Sheree Gedge – EVS Operator

What do you consider the most rewarding and challenging parts of your job?

The most rewarding part is being part of a large production that’s live and beaming to TV’s across the world. As part of my job I also get to travel the country and globe!

The most challenging part is that you can’t make a mistake. If you do the whole world or country will see, so the amount of pressure is pretty huge each time you work on a job. The other challenging part is rewinding to what the producer and director want to see instantaneously. Communication on the job is paramount.

 

If people were considering working as EVS operator what advice would you give them?

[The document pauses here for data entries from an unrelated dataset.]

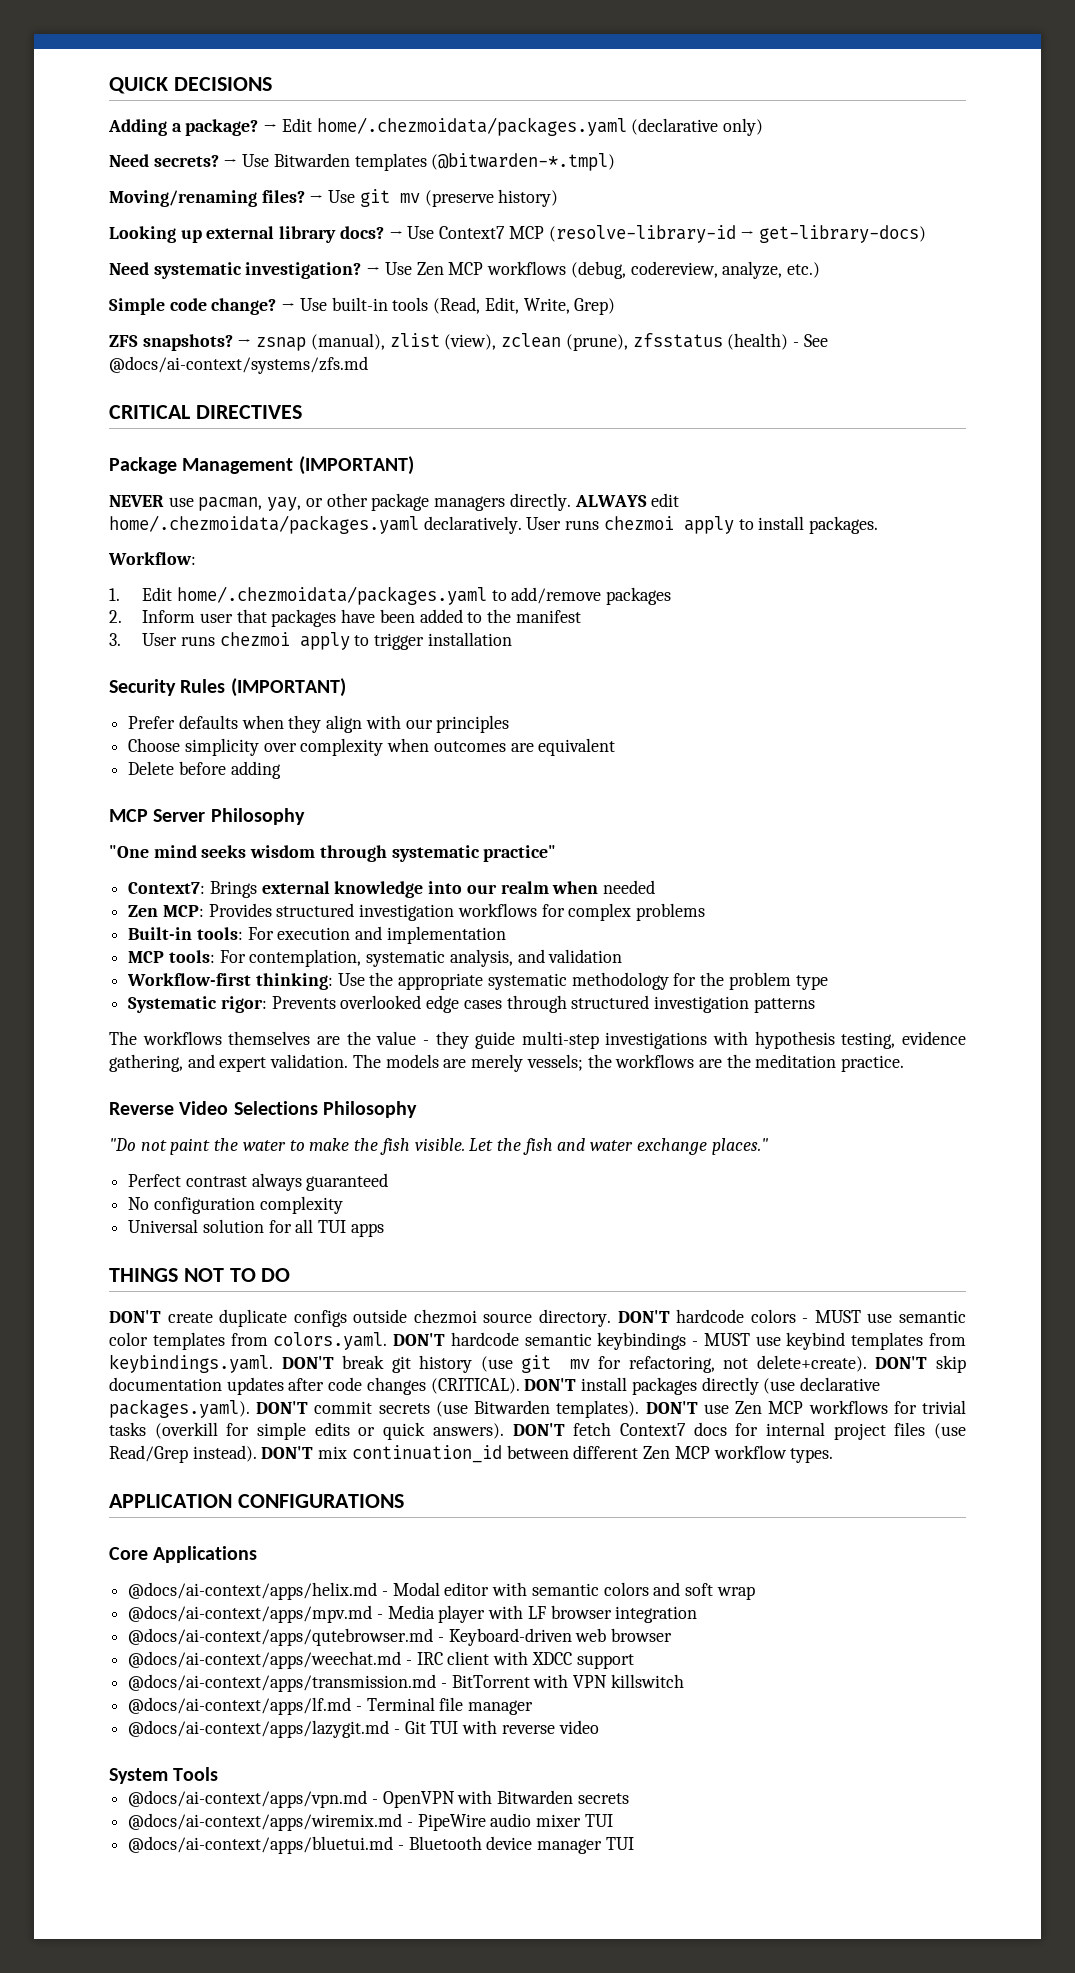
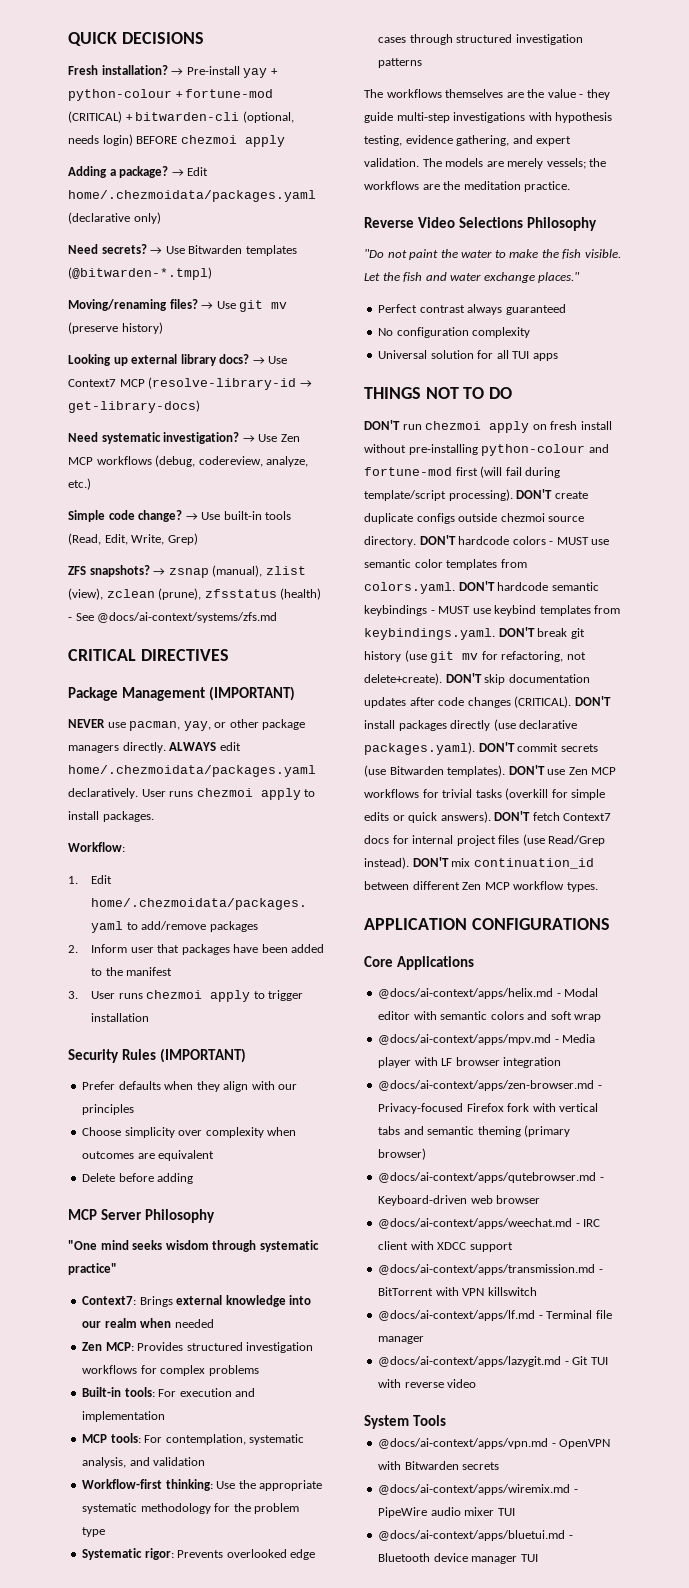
+ Fresh installation? → Pre-install yay + python-colour + fortune-mod (CRITICAL) + bitwarden-cli (optional, needs login) BEFORE chezmoi apply
- DON'T create duplicate configs outside chezmoi source directory.
+ DON'T run chezmoi apply on fresh install without pre-installing python-colour and fortune-mod first (will fail during template/script processing). DON'T create duplicate configs outside chezmoi source directory.
+ @docs/ai-context/apps/zen-browser.md - Privacy-focused Firefox fork with vertical tabs and semantic theming (primary browser)

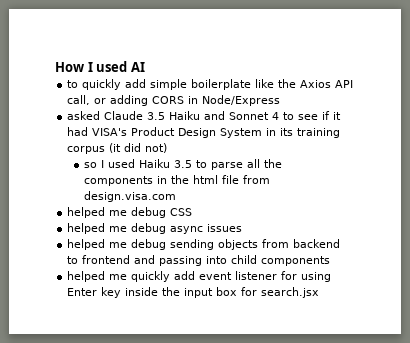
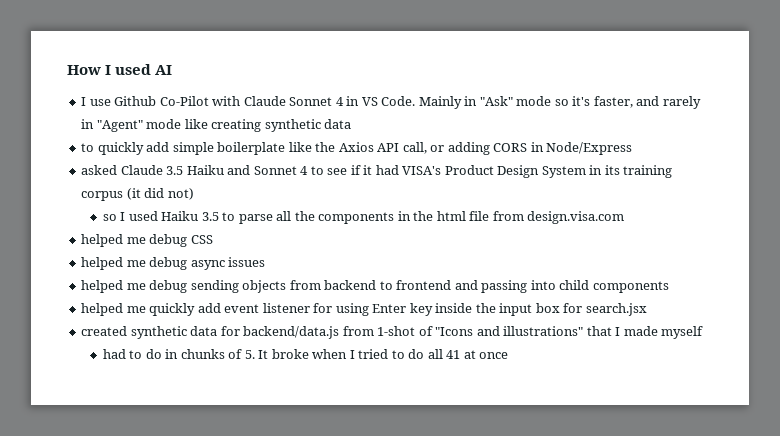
+ I use Github Co-Pilot with Claude Sonnet 4 in VS Code. Mainly in "Ask" mode so it's faster, and rarely in "Agent" mode like creating synthetic data
+ created synthetic data for backend/data.js from 1-shot of "Icons and illustrations" that I made myself
+ had to do in chunks of 5. It broke when I tried to do all 41 at once

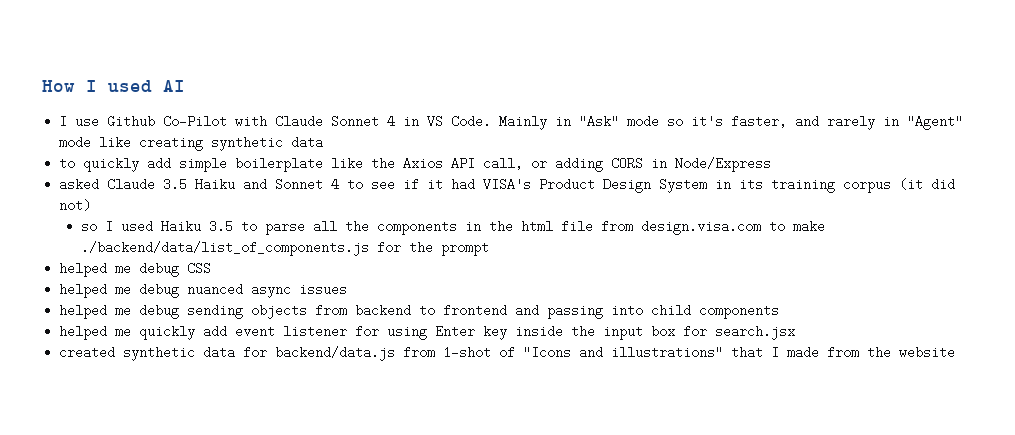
- so I used Haiku 3.5 to parse all the components in the html file from design.visa.com
+ so I used Haiku 3.5 to parse all the components in the html file from design.visa.com to make ./backend/data/list_of_components.js for the prompt
- helped me debug async issues
+ helped me debug nuanced async issues
- created synthetic data for backend/data.js from 1-shot of "Icons and illustrations" that I made myself
- had to do in chunks of 5. It broke when I tried to do all 41 at once
+ created synthetic data for backend/data.js from 1-shot of "Icons and illustrations" that I made from the website

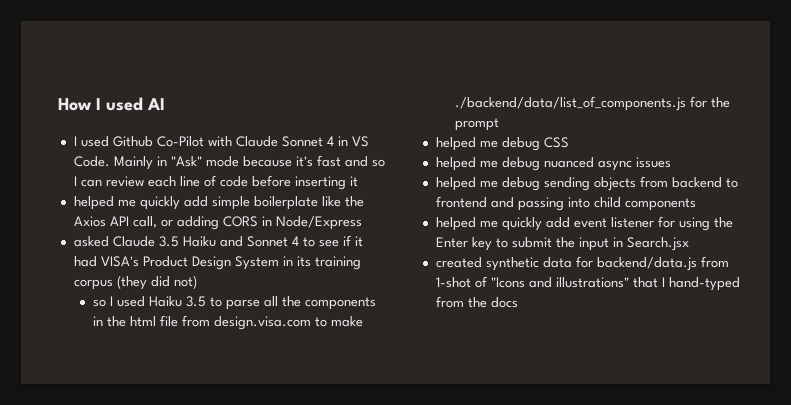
- I use Github Co-Pilot with Claude Sonnet 4 in VS Code.
+ I used Github Co-Pilot with Claude Sonnet 4 in VS Code.
- Mainly in "Ask" mode so it's faster, and rarely in "Agent" mode like creating synthetic data
- to quickly add simple boilerplate like the Axios API call, or adding CORS in Node/Express
+ Mainly in "Ask" mode because it's fast and so I can review each line of code before inserting it
+ helped me quickly add simple boilerplate like the Axios API call, or adding CORS in Node/Express
- asked Claude 3.5 Haiku and Sonnet 4 to see if it had VISA's Product Design System in its training corpus (it did not)
+ asked Claude 3.5 Haiku and Sonnet 4 to see if it had VISA's Product Design System in its training corpus (they did not)
- helped me quickly add event listener for using Enter key inside the input box for search.jsx
+ helped me quickly add event listener for using the Enter key to submit the input in Search.jsx
- created synthetic data for backend/data.js from 1-shot of "Icons and illustrations" that I made from the website
+ created synthetic data for backend/data.js from 1-shot of "Icons and illustrations" that I hand-typed from the docs

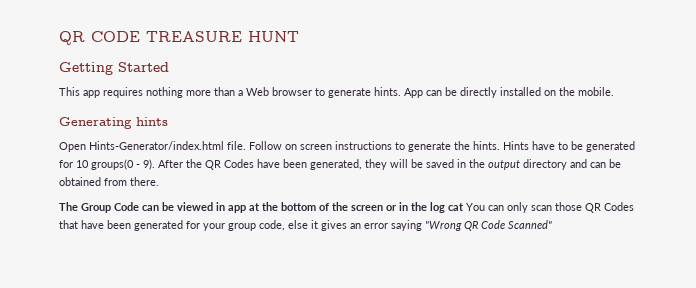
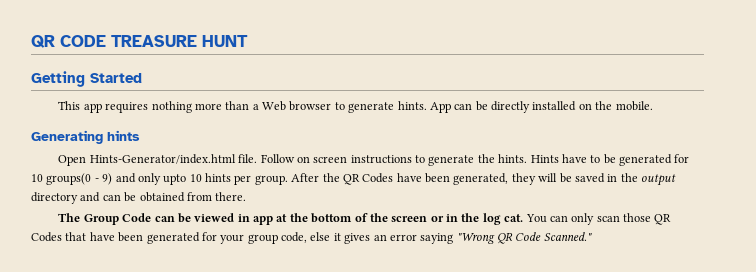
- Hints have to be generated for 10 groups(0 - 9).
+ Hints have to be generated for 10 groups(0 - 9) and only upto 10 hints per group.
- The Group Code can be viewed in app at the bottom of the screen or in the log cat You can only scan those QR Codes that have been generated for your group code, else it gives an error saying "Wrong QR Code Scanned"
+ The Group Code can be viewed in app at the bottom of the screen or in the log cat. You can only scan those QR Codes that have been generated for your group code, else it gives an error saying "Wrong QR Code Scanned."

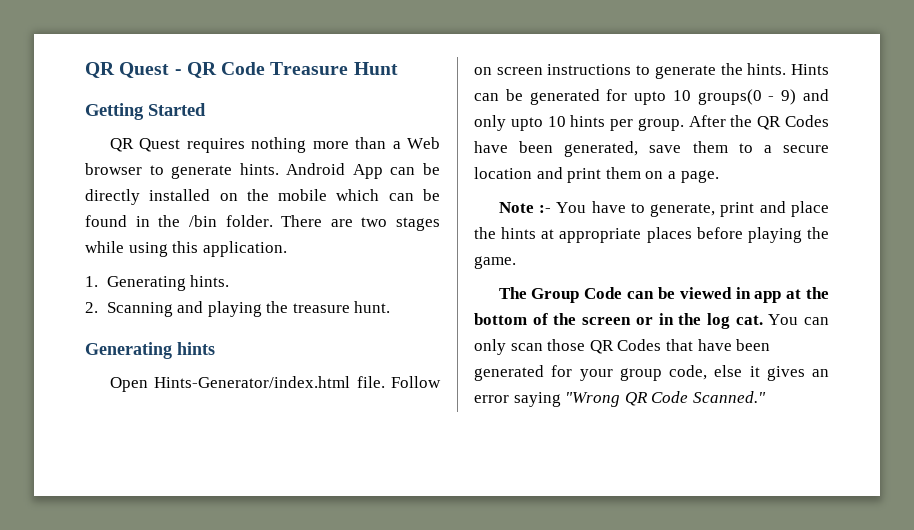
- QR CODE TREASURE HUNT
+ QR Quest - QR Code Treasure Hunt
- This app requires nothing more than a Web browser to generate hints.
+ QR Quest requires nothing more than a Web browser to generate hints.
- App can be directly installed on the mobile.
+ Android App can be directly installed on the mobile which can be found in the /bin folder. There are two stages while using this application.
+ 1. Generating hints.
+ 2. Scanning and playing the treasure hunt.
- Hints have to be generated for 10 groups(0 - 9) and only upto 10 hints per group.
+ Hints can be generated for upto 10 groups(0 - 9) and only upto 10 hints per group.
- After the QR Codes have been generated, they will be saved in the output directory and can be obtained from there.
+ After the QR Codes have been generated, save them to a secure location and print them on a page.
+ Note :- You have to generate, print and place the hints at appropriate places before playing the game.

There are fewer jobs these days for an EVS operator as we go more digital and stream more HD. But if that was no deterrent I would say to go and study Television Production or get an apprenticeship at a network station. Build your network of people in the industry, it sometimes is more who you know. You must be able to handle the pressure from the start, it really is a sink or swim job. Do well and they will ask you back, make too many mistakes and they won’t.

 

What qualifications or experience is required to become an EVS operator?

Study television or screen production, doesn’t have to be at university. You need to get hands on experience, observe how an EVS operator works. Build your network.

 

 What path did you take to become an EVS operator?

I was video editing in Sydney in a post-production house working on motorsports and wanted to get into more live sports. I looked up where there was a lack of people in the industry and at the time it was camera operators and EVS operators. I found a few short courses I could do (unfortunately these don’t exist anymore) as well as paying for a couple of days with EVS Australia. What I got out of the 2 days was a list of emails and numbers to contact to get my foot in the door. I’m now into my tenth year and loving it.

Were there any other careers you considered pursuing when you left school?

I always wanted to join the Navy to be a Combat Systems Operator, but after having knee surgery they wouldn’t take me. Also nursing and IT.

 

Is this your first career? Can you see yourself remaining in this line of work forever? 

Firstly, I studied Graphic Design for 3 years, then 1 year of 3D Animation, then worked for a number of years in Advertising. I went back to study Screen Production for 3 years. Worked as a video editor in Sydney for 8 years, where I learnt to be an EVS Operator. Since being an EVS operator I have never managed to make it a full-time role as I could never get enough to sustain a good lifestyle in Sydney. So I moved to Brisbane to go back and Study more 3D animation. (Whilst still working as an EVS operator in Brisbane, where there were less operators and less competition for work.) I didn’t finish the 3D course as I got a job with an animation company as their video editor and then eventually changed roles within the company to work as their production manager.

I’d love to remain as a freelance EVS operator as long as possible but I know that technology will eventually take over and I will be without a job.

 

What did you want to be when you grew up?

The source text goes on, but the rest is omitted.